Bonus: compare that to the Integer pool, which does not have direct bytecode support (i.e. no CONSTANT_String_info analogue).


Any String literal gets created inside string literal pool and the pool doesn't allow any duplicates. Thus if two or more string objects are initialized with the same literal value then all objects will point to the same literal.

String obj1 = "abc";
String obj2 = "abc";

"obj1" and "obj2" will point to the same string literal and the string literal pool will have only one "abc" literal.

When we create a String class object using the new keyword the string thus created is stored in heap memory. Any string literal passed as parameter to the constructor of String class however is stored in string pool. If we create multiple objects using the same value with the new operator a new object will be created in the heap each time, because of this new operator should be avoided.

String obj1 = new String("abc");
String obj2 = new String("abc");

"obj1" and "obj2" will point to two different objects in the heap and the string literal pool will have only one "abc" literal.

Also something that is worth noting with regards to the behavior of strings is that any new assignment or concatenation done on string creates a new object in memory.

String str1 = "abc";
String str2 = "abc" + "def";
str1 = "xyz";
str2 = str1 + "ghi";

Now in the above case:
Line 1: "abc" literal is stored in string pool.
Line 2: "abcdef" literal gets stored in the string pool.
Line 3: A new "xyz" literal is stored in the string pool and "str1" starts to point to this literal.
Line 4: Since the value is generated by appending to another variable the result is stored in the heap memory and the literal being appended "ghi" will be checked for its existence in the string pool and will be created since it doesn't exist in the above case.


@Braj : i think u have mentioned the other way around. Please correct me if i am wrong

Object creation line by line:

String str1 = new String("java5")

   Pool- "java5" (1 Object)

   Heap - str1 => "java5" (1 Object)

String str2 = "java5"

  pool- str2 => "java5" (1 Object)

  heap - str1 => "java5" (1 Object)

String str3 = new String(str2)

  pool- str2 => "java5" (1 Object)

  heap- str1 => "java5", str3 => "java5" (2 Objects)

String str4 = "java5"

  pool - str2 => str4 => "java5" (1 Object)

  heap - str1 => "java5", str3 => "java5" (2 Objects)


Think of "bla" being a magic factory like Strings.createString("bla") (pseudo). The factory holds a pool of all strings yet created this way.

If it gets invoked, it checks if there is already string in the pool with this value. If true, it returns this string object, hence to strings obtained this way are indeed the same object.

If not, it creates a new string object internally, saves it in the pool and then returns it. Thus, when the same string value is queried the next time, it returns the same instance.

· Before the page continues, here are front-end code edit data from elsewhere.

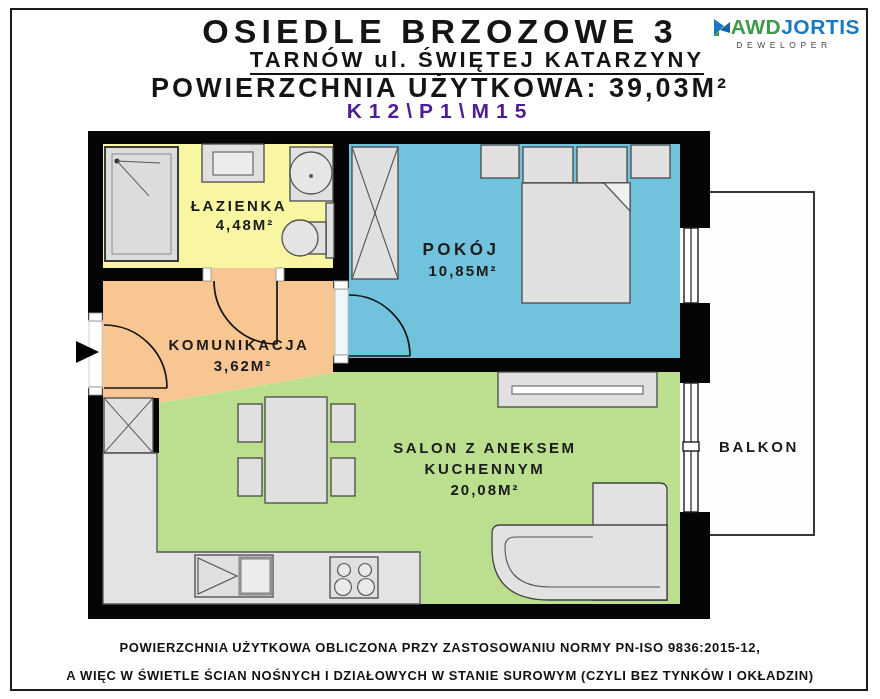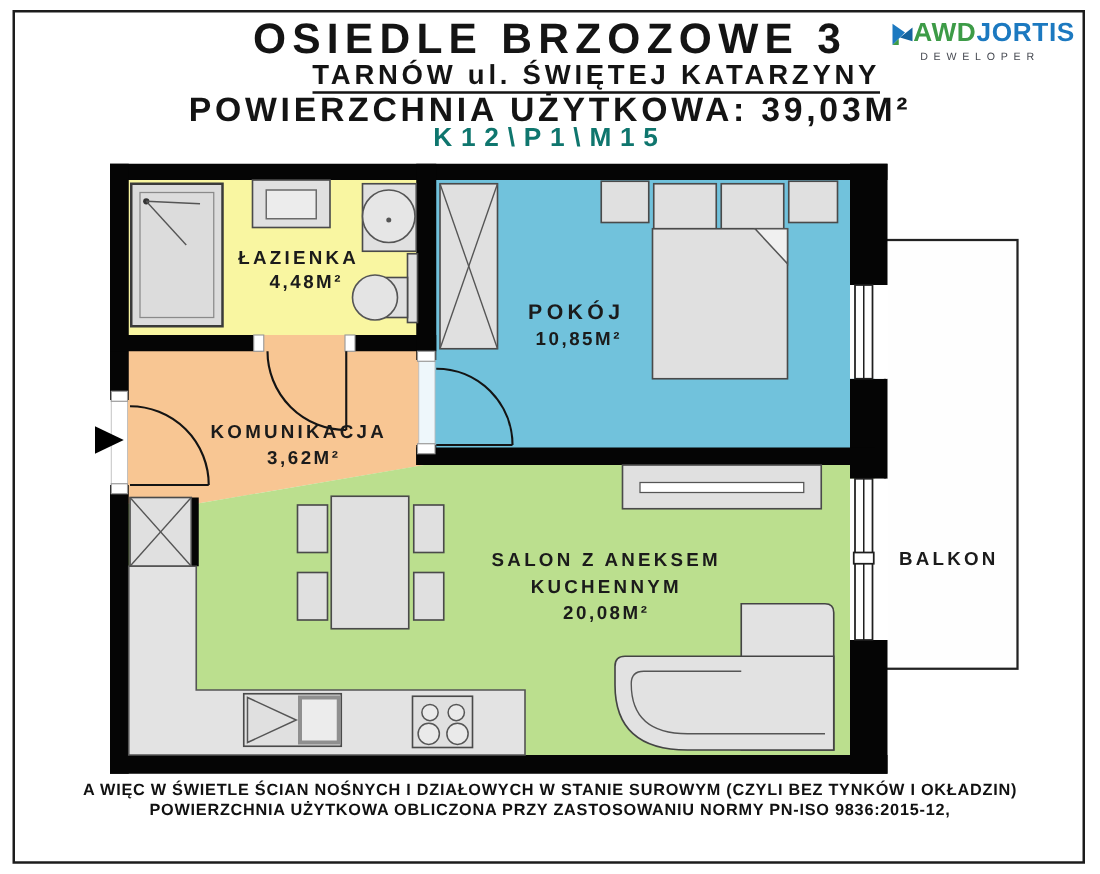--- a/index.html
+++ b/index.html
@@ -5,30 +5,30 @@
   html,body{margin:0;padding:0;background:#fff;}
   body{width:880px;height:699px;position:relative;overflow:hidden;
        font-family:"Liberation Sans", sans-serif;color:#141414;}
   .frame{position:absolute;left:10px;top:8px;width:854px;height:679px;
          border:2px solid #1c1c1c;background:#fff;}
   .hdr{position:absolute;left:0;width:880px;text-align:center;white-space:nowrap;}
   .title{top:12px;font-size:34px;font-weight:bold;letter-spacing:5px;}
   .subtitle{top:47px;font-size:22px;font-weight:bold;letter-spacing:3px;padding-left:37px;}
   .subtitle span{border-bottom:2px solid #141414;padding-bottom:1px;}
   .area-line{top:73px;font-size:27px;font-weight:bold;letter-spacing:3px;}
-  .unit-code{top:99px;font-size:21px;font-weight:bold;letter-spacing:7px;color:#0f766e;}
+  .unit-code{top:99px;font-size:21px;font-weight:bold;letter-spacing:7px;color:#4c1d95;}
   .logo{position:absolute;top:15px;right:20px;width:150px;}
   .logo-row{display:flex;align-items:center;justify-content:flex-end;}
   .logo-text{font-size:21px;font-weight:bold;letter-spacing:0.5px;}
   .logo-awd{color:#3D9B47;} .logo-jortis{color:#1C79C0;}
   .logo-tag{font-size:8.5px;letter-spacing:4.6px;color:#474A52;text-align:center;
             margin-top:1px;padding-right:2px;}
   .ftr{position:absolute;left:0;width:880px;text-align:center;white-space:nowrap;
        font-size:13px;font-weight:bold;letter-spacing:0.6px;color:#111;}
-  .ftr1{top:640px;} .ftr2{top:624px;}
+  .ftr1{top:640px;} .ftr2{top:668px;}
   svg{position:absolute;left:0;top:0;}
   svg text{font-family:"Liberation Sans", sans-serif;fill:#1b1b1b;}
   .room-name{font-size:15px;letter-spacing:2.6px;font-weight:bold;}
   .room-area{font-size:15px;letter-spacing:2px;font-weight:bold;}
   .pokoj-name{font-size:17px;letter-spacing:3.5px;font-weight:bold;}
   .furn{fill:#E0E0E0;stroke:#4a4a4a;stroke-width:1.3;}
   .furn-light{fill:#ECECEC;stroke:#6a6a6a;stroke-width:1.2;}
   .thin{fill:none;stroke:#555;stroke-width:1.1;}
   .door{fill:none;stroke:#141414;stroke-width:1.7;}
   .jamb{fill:#ffffff;stroke:#9a9a9a;stroke-width:0.9;}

Manually creating new String("") overrides this behaviour by bypassing the string literal pool. So equality should always be checked using equals() which compares the character sequence instead of the object reference equality.


One simple way to understand the difference is below:-

String s ="abc";
String s1= "abc";
String s2=new String("abc");

        if(s==s1){
            System.out.println("s==s1 is true");
        }else{
            System.out.println("s==s1 is false");
        }
        if(s==s2){
            System.out.println("s==s2 is true");
        }else{
            System.out.println("s==s2 is false");
        }

output is

s==s1 is true
s==s2 is false

Thus new String() will always create a new instance.


Although it looks the same from a programmers point of view, it has big performance impact. You would want to use the first form almost always.


String str = new String("hello")

It will check whether String constant pool already contains String "hello"? If present then it will not add an entry in String constant pool. If not present then it will add an entry in String constant pool.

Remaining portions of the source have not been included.